2 Como quien no conociera las letras del abecedario pero sí el sonido de algunas combinaciones frecuentes de letras, lo que le permitiera inferir con bastante buena aproximación el resto de las sílabas o palabras que contuviera un texto, salvo en el caso de que las combinaciones extrañas compitieran en número con las familiares.
—Qué estás mirando —le preguntó la clarinetista, expectante ante la posibilidad de que él hubiera encontrado una salida.
—Nada, nada —dijo él, ocultando su fantasía suicida.
—¿Qué es eso? —preguntó ella, señalando algo que asomaba en una parte del borde de la carrocería.
—No sé. Parece un caño de escape —dijo él.
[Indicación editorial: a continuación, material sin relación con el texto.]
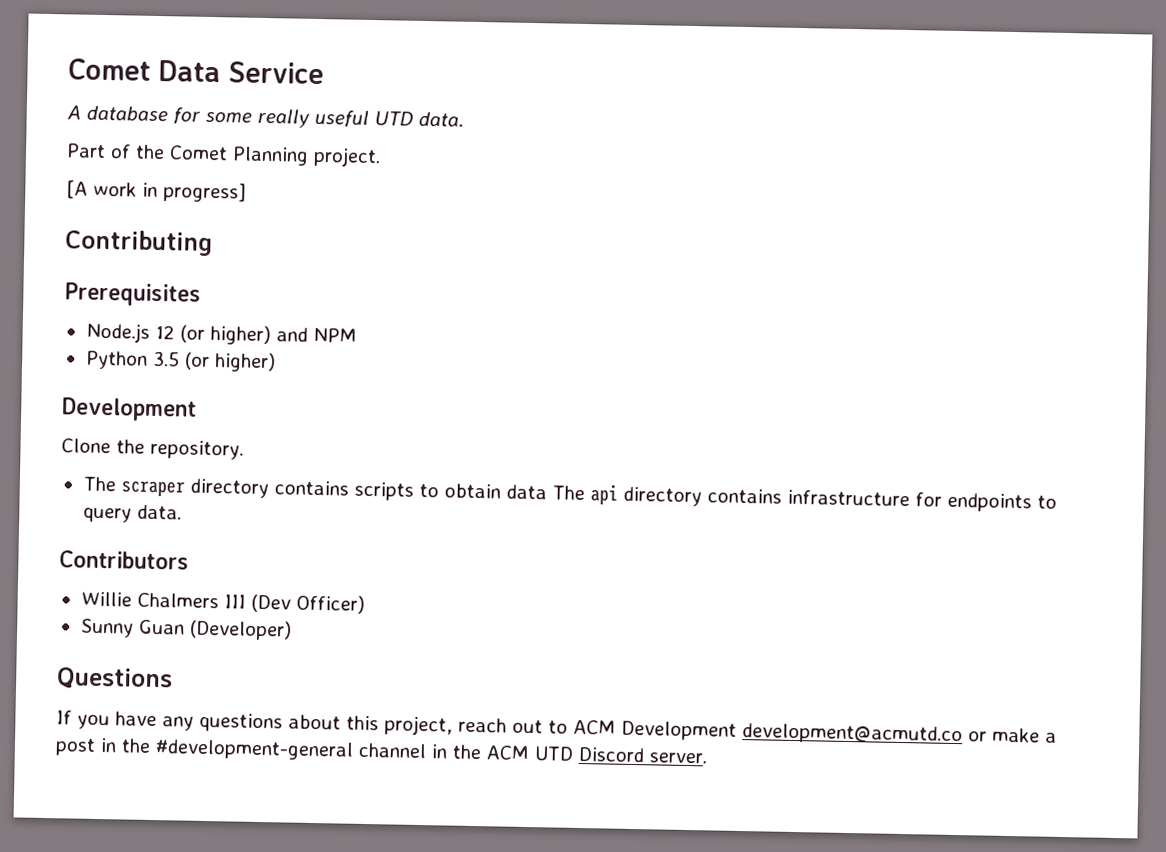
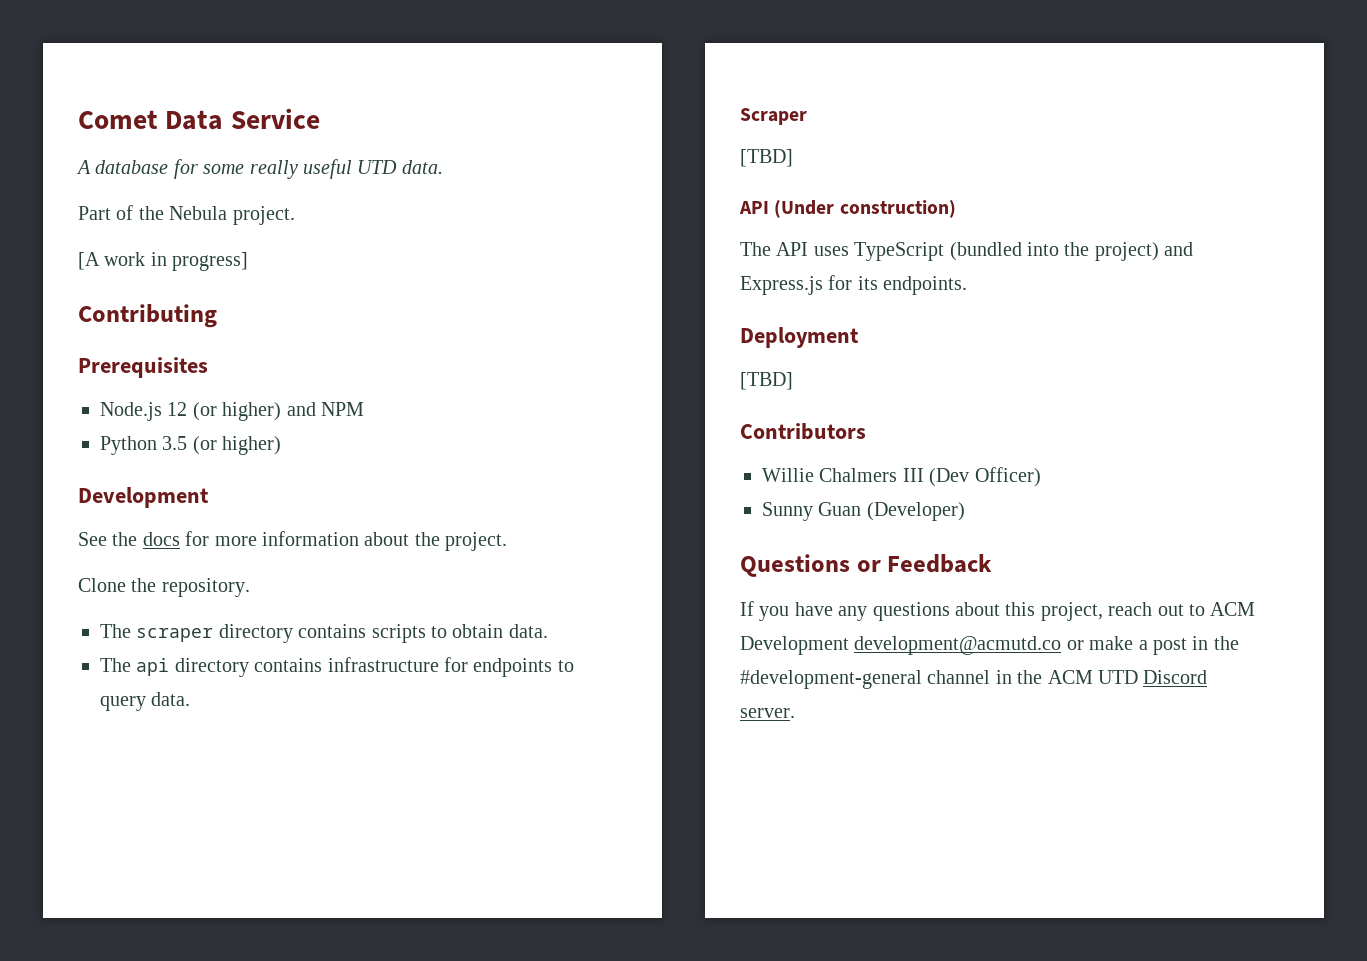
- Part of the Comet Planning project.
+ Part of the Nebula project.
+ See the docs for more information about the project.
- The scraper directory contains scripts to obtain data The api directory contains infrastructure for endpoints to query data.
+ The scraper directory contains scripts to obtain data.
+ The api directory contains infrastructure for endpoints to query data.
+ Scraper
+ [TBD]
+ API (Under construction)
+ The API uses TypeScript (bundled into the project) and Express.js for its endpoints.
+ Deployment
+ [TBD]
- Questions
+ Questions or Feedback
«Un caño de escape, ¡es mi oportunidad de escapar!», pensó ella, y se lanzó entera por la ventana, intentando alcanzar el caño. El fagotista vio cómo ella tenía éxito en su empresa, siendo succionada por el caño y desapareciendo en su interior. Pese al ruido del motor y del viento, el fagotista llegó a oír, pocos segundos después, una especie de eructo aclarinetado, que era la forma elegida por el caño para expresar su satisfacción por la ingesta realizada. Algunos de los otros músicos se acercaron a curiosear, y la noticia cundió por el resto del ómnibus. Con gran júbilo³ todas las secciones de la orquesta se fueron yendo por el caño de escape. Pero el fagotista no se animó a saltar. No sabía si ese caño de escape conducía a la felicidad o a una muerte súbita, pero su temperamento era más como para una muerte paulatina. Se fue a sentar al lado del chofer y, mirando las nubes que se aglutinaban en el horizonte, le dijo:
3 De no ser por su odio hacia la música, estos músicos habrían festejado el acontecimiento poniéndose a tocar.
—Qué tiempo loco, ¿no?
Fin del romance⁴ de la orquesta y el caño de escape.